DPDK patches and discussions
 help / color / mirror / Atom feed
From: "Burakov, Anatoly" <anatoly.burakov@intel.com>
To: Xiao Wang <xiao.w.wang@intel.com>, ferruh.yigit@intel.com
Cc: dev@dpdk.org, maxime.coquelin@redhat.com, zhihong.wang@intel.com,
	tiwei.bie@intel.com, jianfeng.tan@intel.com,
	cunming.liang@intel.com, dan.daly@intel.com, thomas@monjalon.net,
	gaetan.rivet@6wind.com, hemant.agrawal@nxp.com,
	Junjie Chen <junjie.j.chen@intel.com>
Subject: Re: [dpdk-dev] [PATCH v6 1/4] eal/vfio: add multiple container support
Date: Thu, 12 Apr 2018 15:03:38 +0100	[thread overview]
Message-ID: <974c9cd0-87c4-6ab1-0787-9278a7379fda@intel.com> (raw)
In-Reply-To: <20180412071956.66178-2-xiao.w.wang@intel.com>

On 12-Apr-18 8:19 AM, Xiao Wang wrote:
> Currently eal vfio framework binds vfio group fd to the default
> container fd during rte_vfio_setup_device, while in some cases,
> e.g. vDPA (vhost data path acceleration), we want to put vfio group
> to a separate container and program IOMMU via this container.
> 
> This patch adds some APIs to support container creating and device
> binding with a container.
> 
> A driver could use "rte_vfio_create_container" helper to create a
> new container from eal, use "rte_vfio_bind_group" to bind a device
> to the newly created container.
> 
> During rte_vfio_setup_device, the container bound with the device
> will be used for IOMMU setup.
> 
> Signed-off-by: Junjie Chen <junjie.j.chen@intel.com>
> Signed-off-by: Xiao Wang <xiao.w.wang@intel.com>
> Reviewed-by: Maxime Coquelin <maxime.coquelin@redhat.com>
> Reviewed-by: Ferruh Yigit <ferruh.yigit@intel.com>
> ---

Apologies for late review. Some comments below.

<...>

>   
> +struct rte_memseg;
> +
>   /**
>    * Setup vfio_cfg for the device identified by its address.
>    * It discovers the configured I/O MMU groups or sets a new one for the device.
> @@ -131,6 +133,117 @@ rte_vfio_clear_group(int vfio_group_fd);
>   }
>   #endif
>   

<...>

> +/**
> + * @warning
> + * @b EXPERIMENTAL: this API may change, or be removed, without prior notice
> + *
> + * Perform dma mapping for devices in a conainer.
> + *
> + * @param container_fd
> + *   the specified container fd
> + *
> + * @param dma_type
> + *   the dma map type
> + *
> + * @param ms
> + *   the dma address region to map
> + *
> + * @return
> + *    0 if successful
> + *   <0 if failed
> + */
> +int __rte_experimental
> +rte_vfio_dma_map(int container_fd, int dma_type, const struct rte_memseg *ms);
> +

First of all, why memseg, instead of va/iova/len? This seems like 
unnecessary attachment to internals of DPDK memory representation. Not 
all memory comes in memsegs, this makes the API unnecessarily specific 
to DPDK memory.

Also, why providing DMA type? There's already a VFIO type pointer in 
vfio_config - you can set this pointer for every new created container, 
so the user wouldn't have to care about IOMMU type. Is it not possible 
to figure out DMA type from within EAL VFIO? If not, maybe provide an 
API to do so, e.g. rte_vfio_container_set_dma_type()?

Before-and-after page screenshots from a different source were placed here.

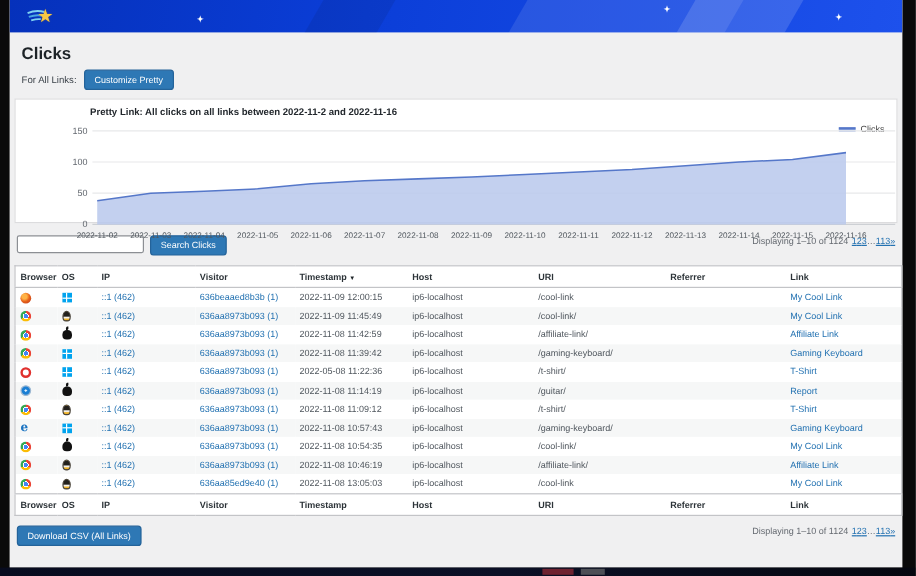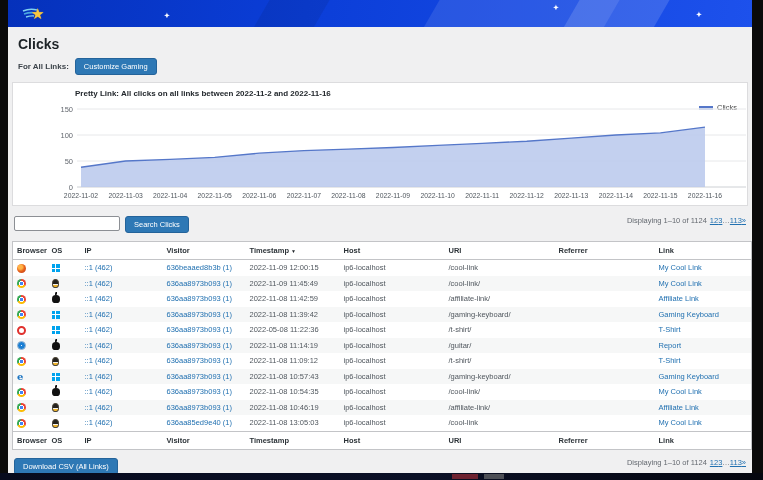"For All Links:" .forlinks-label { font-weight: bold -> normal }
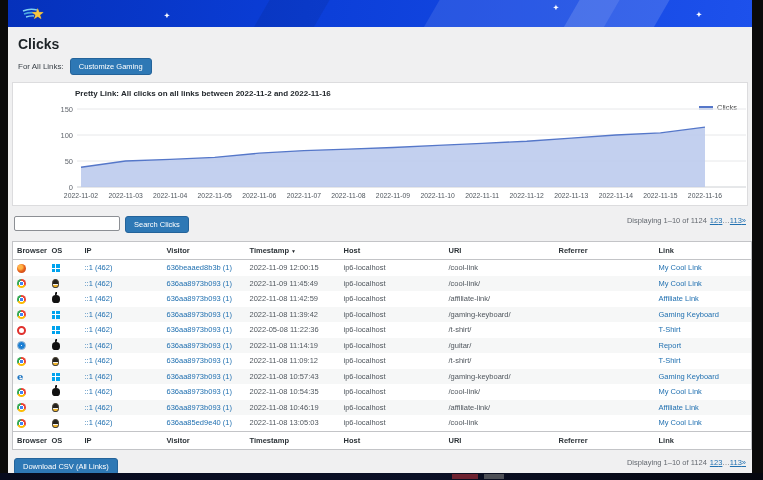"Customize Gaming" button.btn-blue { text: Gaming -> Pretty }
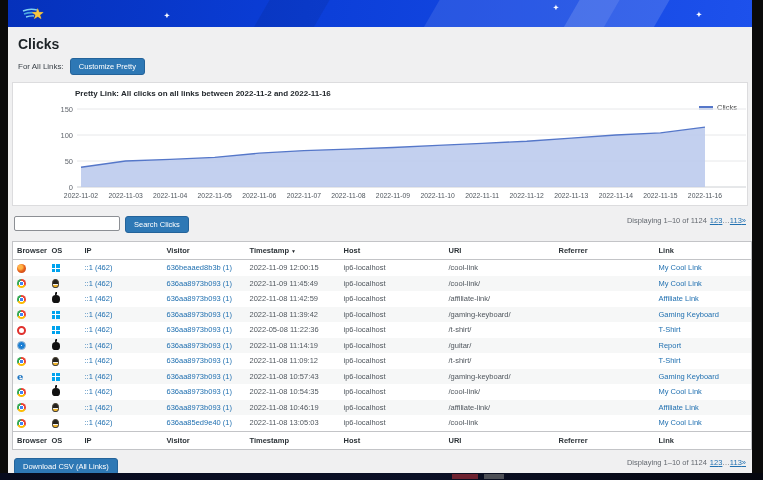"Pretty Link: All clicks on" .chart-panel { height: 124px -> 104px }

This will also need to be rebased on top of latest HEAD because there 
already is a similar DMA map/unmap API added, only without the container 
parameter. Perhaps rename these new functions to 
rte_vfio_container_(create|destroy|dma_map|dma_unmap)?

> +/**
> + * @warning
> + * @b EXPERIMENTAL: this API may change, or be removed, without prior notice
> + *
> + * Perform dma unmapping for devices in a conainer.
> + *
> + * @param container_fd
> + *   the specified container fd
> + *
> + * @param dma_type
> + *    the dma map type
> + *
> + * @param ms
> + *   the dma address region to unmap
> + *
> + * @return
> + *    0 if successful
> + *   <0 if failed
> + */
> +int __rte_experimental
> +rte_vfio_dma_unmap(int container_fd, int dma_type, const struct rte_memseg *ms);
> +
>   #endif /* VFIO_PRESENT */
>   

<...>

> @@ -75,8 +53,8 @@ vfio_get_group_fd(int iommu_group_no)
>   		if (vfio_group_fd < 0) {
>   			/* if file not found, it's not an error */
>   			if (errno != ENOENT) {
> -				RTE_LOG(ERR, EAL, "Cannot open %s: %s\n", filename,
> -						strerror(errno));
> +				RTE_LOG(ERR, EAL, "Cannot open %s: %s\n",
> +					filename, strerror(errno));

This looks like unintended change.

>   				return -1;
>   			}
>   
> @@ -86,8 +64,10 @@ vfio_get_group_fd(int iommu_group_no)
>   			vfio_group_fd = open(filename, O_RDWR);
>   			if (vfio_group_fd < 0) {
>   				if (errno != ENOENT) {
> -					RTE_LOG(ERR, EAL, "Cannot open %s: %s\n", filename,
> -							strerror(errno));
> +					RTE_LOG(ERR, EAL,
> +						"Cannot open %s: %s\n",
> +						filename,
> +						strerror(errno));

This looks like unintended change.

>   					return -1;
>   				}
>   				return 0;
> @@ -95,21 +75,19 @@ vfio_get_group_fd(int iommu_group_no)
>   			/* noiommu group found */
>   		}
>   
> -		cur_grp->group_no = iommu_group_no;
> -		cur_grp->fd = vfio_group_fd;
> -		vfio_cfg.vfio_active_groups++;
>   		return vfio_group_fd;
>   	}
> -	/* if we're in a secondary process, request group fd from the primary
> +	/*
> +	 * if we're in a secondary process, request group fd from the primary
>   	 * process via our socket
>   	 */

This looks like unintended change.

>   	else {
> -		int socket_fd, ret;
> -
> -		socket_fd = vfio_mp_sync_connect_to_primary();
> +		int ret;
> +		int socket_fd = vfio_mp_sync_connect_to_primary();
>   
>   		if (socket_fd < 0) {
> -			RTE_LOG(ERR, EAL, "  cannot connect to primary process!\n");
> +			RTE_LOG(ERR, EAL,
> +				"  cannot connect to primary process!\n");

This looks like unintended change.

>   			return -1;
>   		}
>   		if (vfio_mp_sync_send_request(socket_fd, SOCKET_REQ_GROUP) < 0) {
> @@ -122,6 +100,7 @@ vfio_get_group_fd(int iommu_group_no)
>   			close(socket_fd);
>   			return -1;
>   		}
> +
>   		ret = vfio_mp_sync_receive_request(socket_fd);

This looks like unintended change.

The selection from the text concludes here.